Michael's Life: The Final Years 1444-1445

Michael did not enter the elections for senior officers in 1444. He put his name down the following year, but didn't get a position with a fleet. Instead, on January 28, 1445, he received one of 11 available posts in the Stadiera, which was the official weighing station of Venice.

The Venetian government granted this kind of post as a sort of pension to faithful servants of the state who were no longer able to perform their work. Michael was at least 60 years old at the time. It appears that his incredible health had finally broken down.
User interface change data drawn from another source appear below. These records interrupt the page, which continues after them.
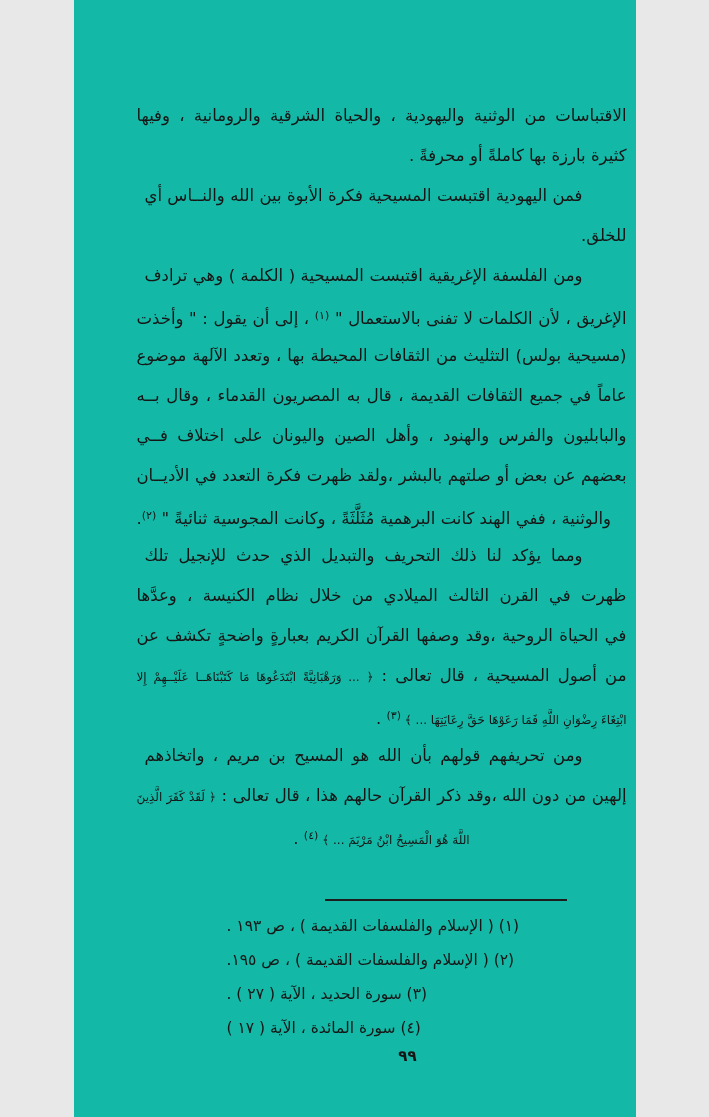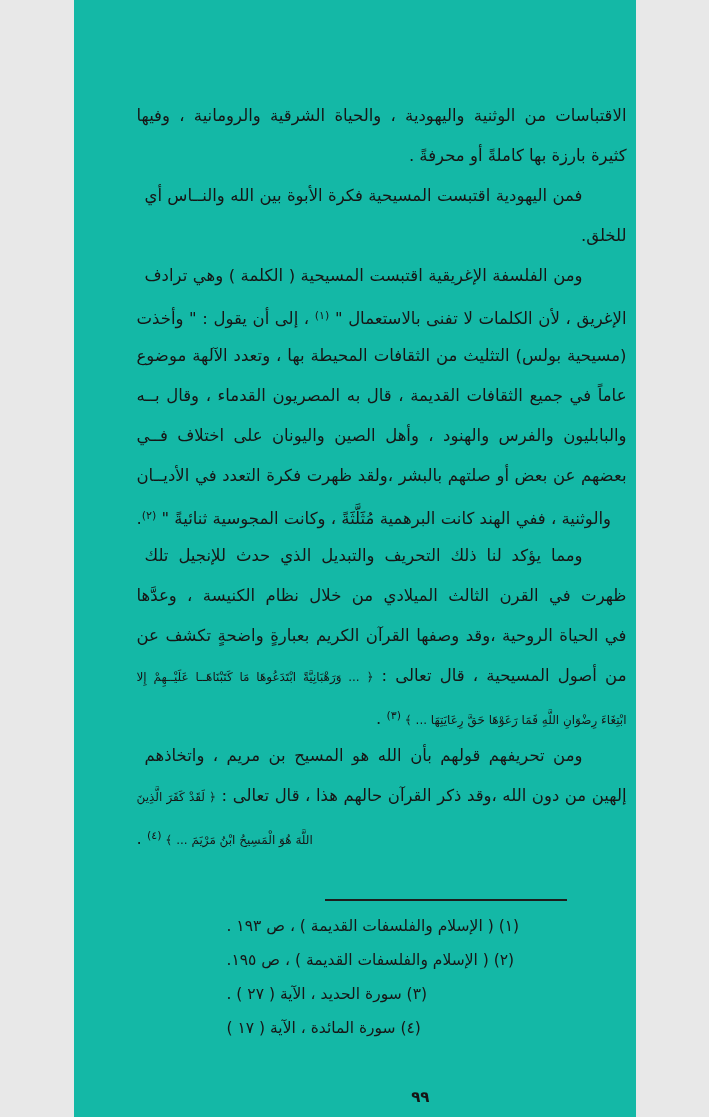--- a/index.html
+++ b/index.html
@@ -28,21 +28,21 @@
     white-space: nowrap;
   }
   .line.justify {
     text-align: justify;
     text-align-last: justify;
     text-justify: inter-word;
     white-space: normal;
   }
   .line.right  { }
   .line.left   { text-align: left; }
-  .line.center { text-align: left; }
+  .line.center { text-align: center; }
   .line.indent { padding-right: 44px; margin-left: 8px; }
   .seg-normal { font-weight: normal; }
   .seg-quran  { font-weight: normal; font-size: 12px; }
   .seg-sup    { font-size: 11px; vertical-align: 5px; }
   .fn-separator {
     position: absolute;
     top: 899px;
     right: 69px;
     width: 242px;
     height: 0;
@@ -60,25 +60,24 @@
     line-height: 34px;
     font-size: 15.5px;
     text-align: left;
     white-space: nowrap;
   }
   .page-number {
     position: absolute;
     top: 1047px;
     left: 312px;
     width: 44px;
-    text-align: right;
+    text-align: center;
     font-size: 15px;
     letter-spacing: 3px;
     font-weight: bold;
-    margin-top: 41px;
   }
 </style>
 </head>
 <body>
 
 <div class="page">
   <div class="body-text" id="body-text">
       <div class="line justify"><span class="seg-normal">الاقتباسات من الوثنية واليهودية ، والحياة الشرقية والرومانية ، وفيها عناصر أجنبيــة</span></div>
       <div class="line right"><span class="seg-normal">كثيرة بارزة بها كاملةً أو محرفةً .</span></div>
       <div class="line justify indent"><span class="seg-normal">فمن اليهودية اقتبست المسيحية فكرة الأبوة بين الله والنــاس أي أبــوة الإلــه</span></div>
In July of 1445, Michael called a notary to his house to revise the will that he had made in 1441. The documents describe Michael as being sick in body but sound of mind and intellect. He asked the notary to eliminate a bequest to a slave he had once owned and to reduce his donation to a hospice, explaining that he needed the money because of his illness.
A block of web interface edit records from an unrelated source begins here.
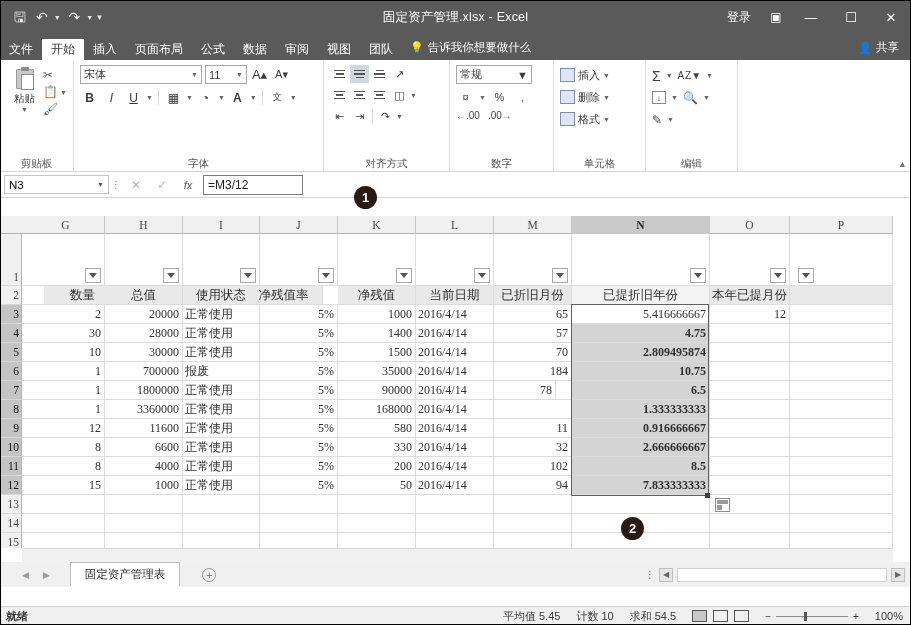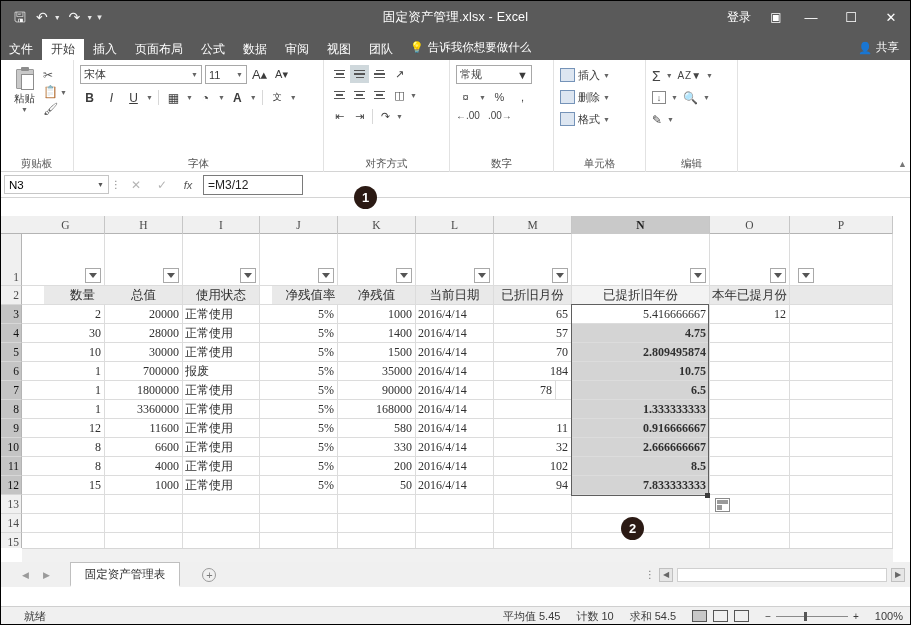--- a/index.html
+++ b/index.html
@@ -163,21 +163,21 @@
       display:flex; align-items:center; }
   .plus { margin-left:22px; width:14px; height:14px; border:1px solid #9a9a9a;
       border-radius:50%; color:#7a7a7a; font-size:11px; line-height:12px; text-align:center; }
   .sheet-right { margin-left:auto; display:flex; align-items:center; gap:4px; padding-right:6px; }
   .sb-btn { width:14px; height:14px; background:#e6e6e6; border:1px solid #c0c0c0;
       color:#666; font-size:8px; text-align:center; line-height:12px; }
   .sb-track { width:210px; height:14px; background:#fff; border:1px solid #d0d0d0; }
   .statusbar { position:absolute; left:0; top:606px; width:911px; height:19px;
       background:#f0f0f0; border-top:1px solid #cfcfcf; display:flex; align-items:center;
       font-size:11px; color:#3a3a3a; overflow:hidden; }
-  .st-left { padding-left:24px; }
+  .st-left { padding-left:6px;font-weight:bold; }
   .st-stats { margin-left:auto; display:flex; align-items:center; gap:16px; padding-right:8px; }
   .view-btns { display:flex; gap:6px; }
   .vb { width:15px; height:12px; border:1.3px solid #555; }
   .vb.on { background:#c8c8c8; }
   .zoom-slider { display:flex; align-items:center; gap:5px; }
   .zs-track { width:72px; height:1px; background:#8a8a8a; position:relative; }
   .zs-knob { position:absolute; left:28px; top:-4px; width:3px; height:9px; background:#555; }
 
   
   .badge { position:absolute; width:23px; height:23px; border-radius:50%;
@@ -492,21 +492,21 @@
             <span class="filt" style="left: 60px;"></span>
           </div>
           <div class="cell" style="left: 768px; width: 103px;">
             <span class="filt" style="left: 8px;"></span>
           </div>
         </div>
         <div class="grow">
           <div class="cell hdr" style="left: 5px; width: 78px; margin-left: 17px;">数量</div>
           <div class="cell hdr" style="left: 83px; width: 78px;">总值</div>
           <div class="cell hdr" style="left: 161px; width: 77px;">使用状态</div>
-          <div class="cell hdr" style="left: 250px; width: 78px;">净残值率</div>
+          <div class="cell hdr" style="left: 223px; width: 78px;">净残值率</div>
           <div class="cell hdr" style="left: 316px; width: 78px;">净残值</div>
           <div class="cell hdr" style="left: 394px; width: 78px;">当前日期</div>
           <div class="cell hdr" style="left: 472px; width: 78px;">已折旧月份</div>
           <div class="cell hdr" style="left: 550px; width: 138px; background: rgb(243, 243, 243);">已提折旧年份</div>
           <div class="cell hdr" style="left: 688px; width: 80px;">本年已提月份</div>
           <div class="cell hdr" style="left: 768px; width: 103px;"></div>
         </div>
         <div class="grow">
           <div class="cell num" style="left: 5px; width: 78px;">2</div>
           <div class="cell num" style="left: 83px; width: 78px;">20000</div>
Michael's need for money may have been the impetus behind his writing a second manuscript. He began the work in 1444, copying over much of the material from his first manuscript, but dropping the long sections on mathematics and shipbuilding. The result was the Raxion de' Marineri (Method for Mariners), a book more closely tailored to the immediate needs of sailors than his first manuscript had been. This second manuscript found its way into the hands of Venetian sailor Pietro di Versi, a much younger contemporary of Michael's (ca. 1420-1484). Michael's name was scratched off and Di Versi's written over it. For centuries Di Versi was regarded as the author. It is quite possible that he bought the manuscript directly from Michael himself.

Shortly after changing his will in 1445, Michael died. He was survived by a third wife, Menegina, about whom nothing more is known.

It seems cruel that after so many years of valiant service to his adopted city of Venice, Michael was beset by both financial trouble and sickness. Unlike so many of his contemporaries, however, his name lives on as a result of the manuscripts he wrote.